#### Material provided
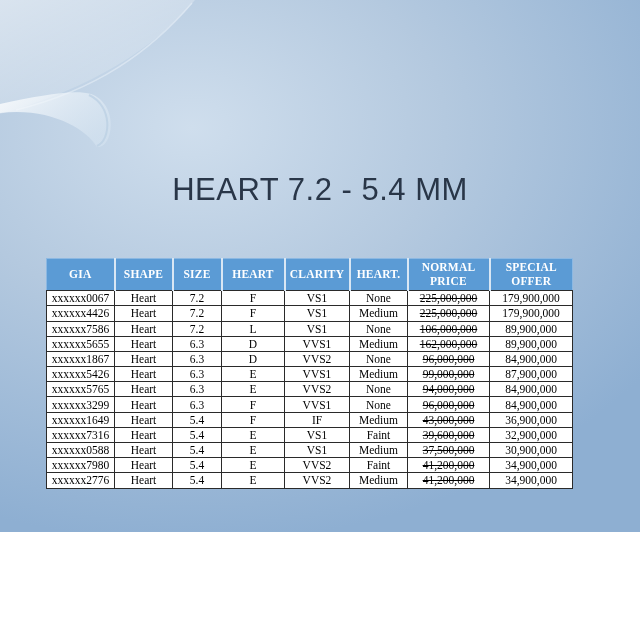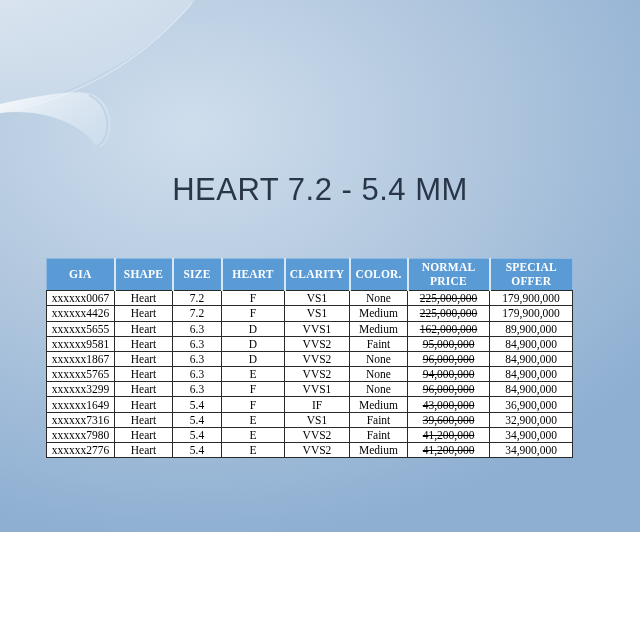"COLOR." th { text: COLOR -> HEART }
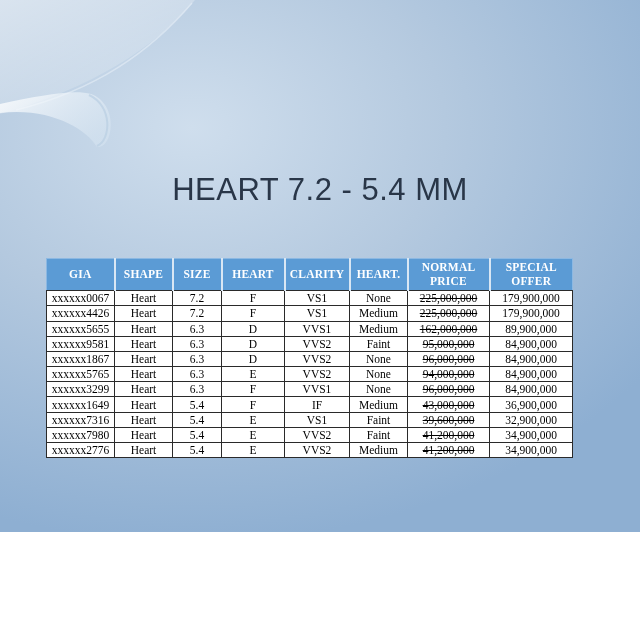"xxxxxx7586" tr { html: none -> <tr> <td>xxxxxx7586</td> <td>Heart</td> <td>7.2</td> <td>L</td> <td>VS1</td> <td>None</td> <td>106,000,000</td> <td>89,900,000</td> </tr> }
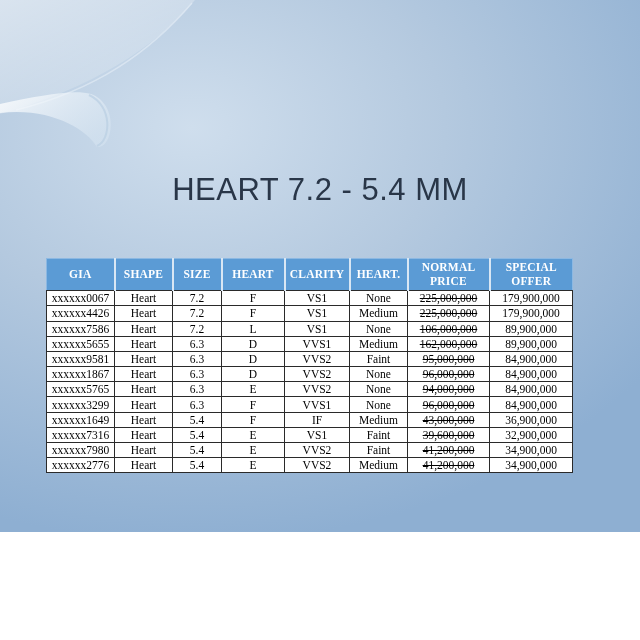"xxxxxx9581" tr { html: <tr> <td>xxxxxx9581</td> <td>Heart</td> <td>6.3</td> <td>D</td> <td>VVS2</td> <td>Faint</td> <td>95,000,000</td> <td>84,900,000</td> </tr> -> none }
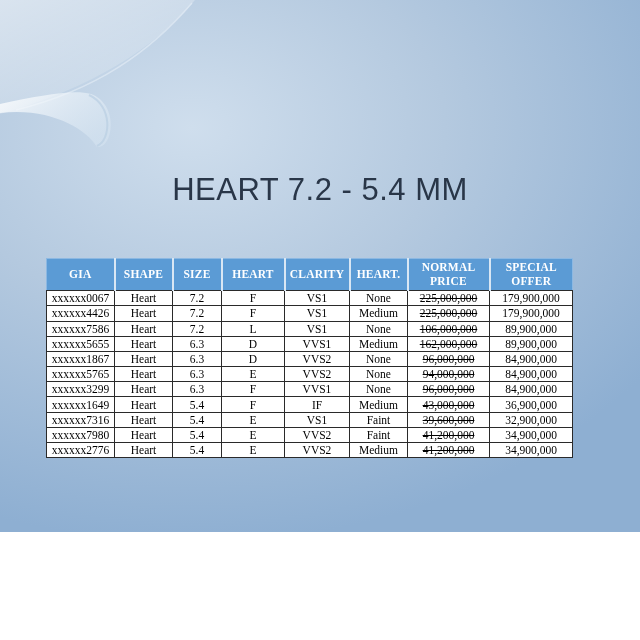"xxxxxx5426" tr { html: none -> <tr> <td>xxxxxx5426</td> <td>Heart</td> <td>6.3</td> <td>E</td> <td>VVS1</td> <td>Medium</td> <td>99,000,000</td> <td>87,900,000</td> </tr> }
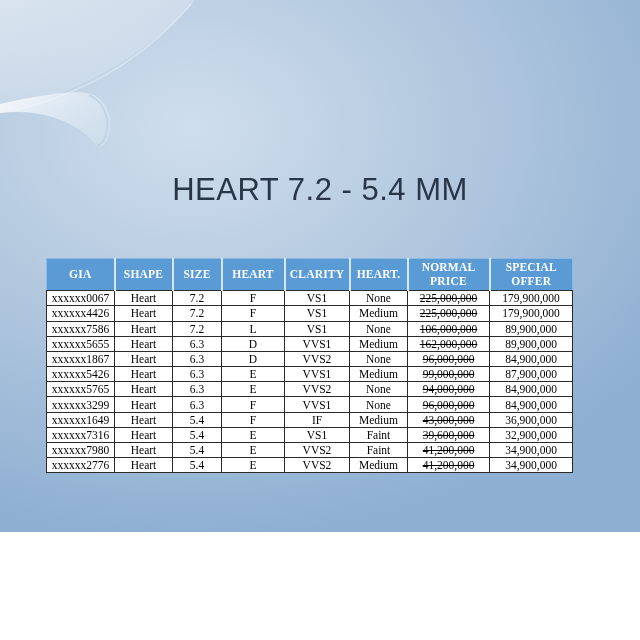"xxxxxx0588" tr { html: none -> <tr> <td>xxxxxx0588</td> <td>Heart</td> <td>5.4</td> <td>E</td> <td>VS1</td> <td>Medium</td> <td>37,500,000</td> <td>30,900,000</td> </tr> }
########
#### Material provided
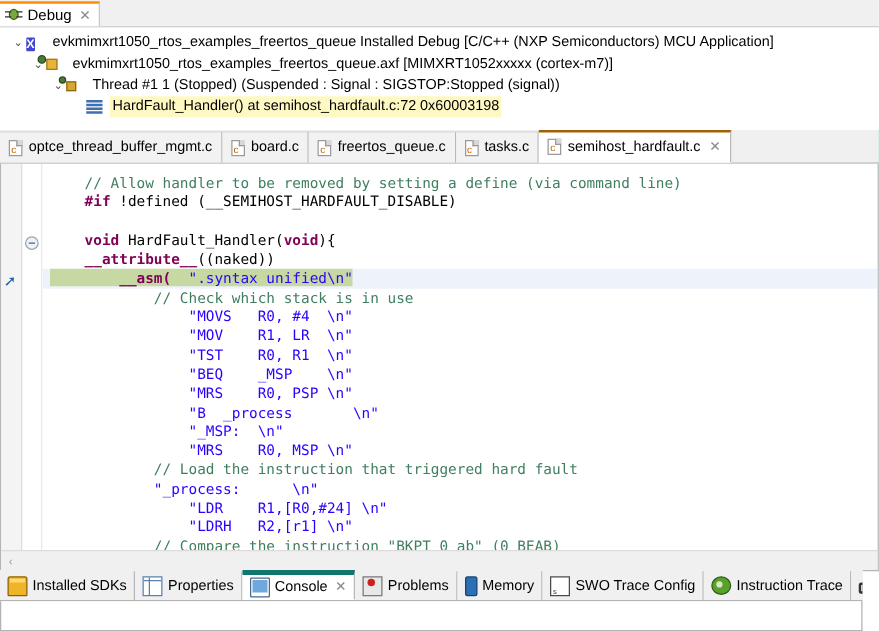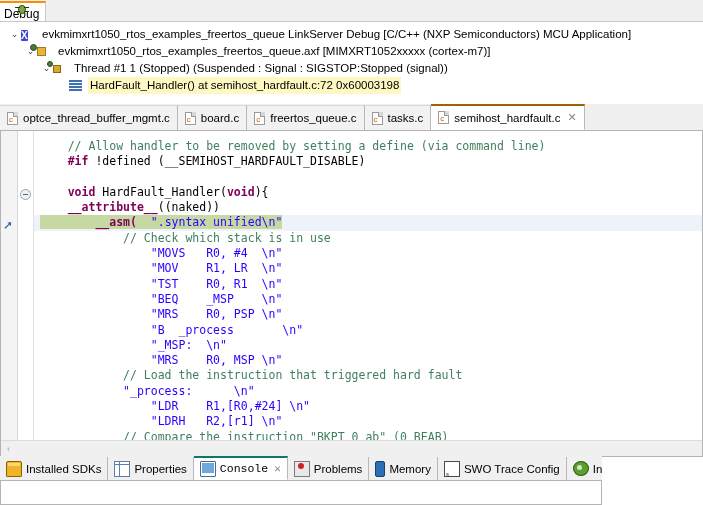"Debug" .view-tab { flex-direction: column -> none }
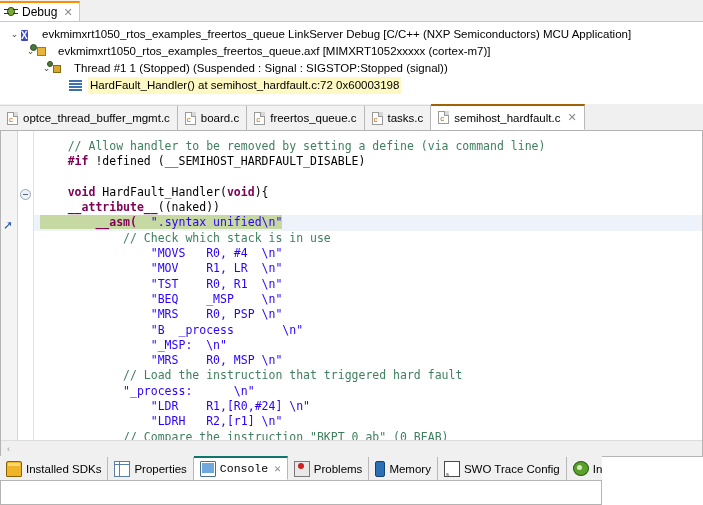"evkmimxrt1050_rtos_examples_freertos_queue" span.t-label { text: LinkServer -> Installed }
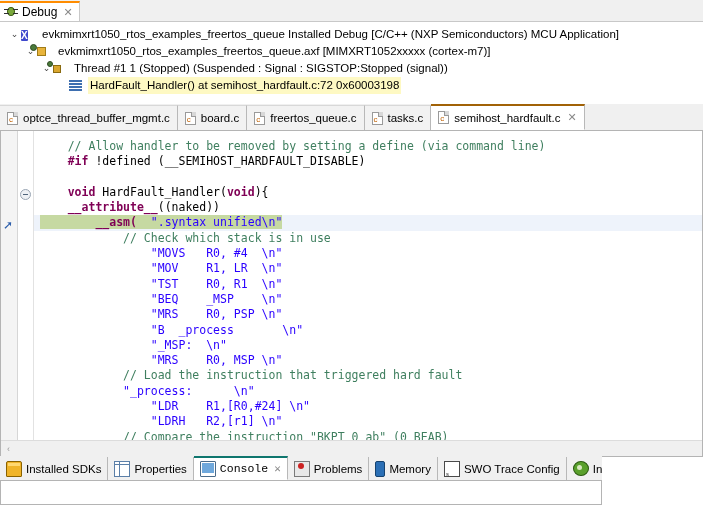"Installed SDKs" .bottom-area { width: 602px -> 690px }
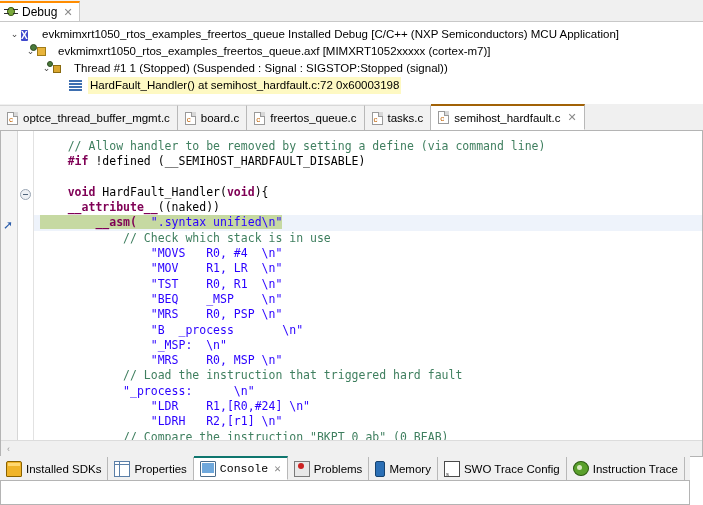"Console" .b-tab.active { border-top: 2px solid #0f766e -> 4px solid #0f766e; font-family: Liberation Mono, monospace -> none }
########
Only the lines of the listing above from the one with "flex-direction: column ->" through the one with "border-top: 2px solid" should be output, exactly, with both ends kept and pictures left out.

◆ Response:
"Debug" .view-tab { flex-direction: column -> none }
"evkmimxrt1050_rtos_examples_freertos_queue" span.t-label { text: LinkServer -> Installed }
"Installed SDKs" .bottom-area { width: 602px -> 690px }
"Console" .b-tab.active { border-top: 2px solid #0f766e -> 4px solid #0f766e; font-family: Liberation Mono, monospace -> none }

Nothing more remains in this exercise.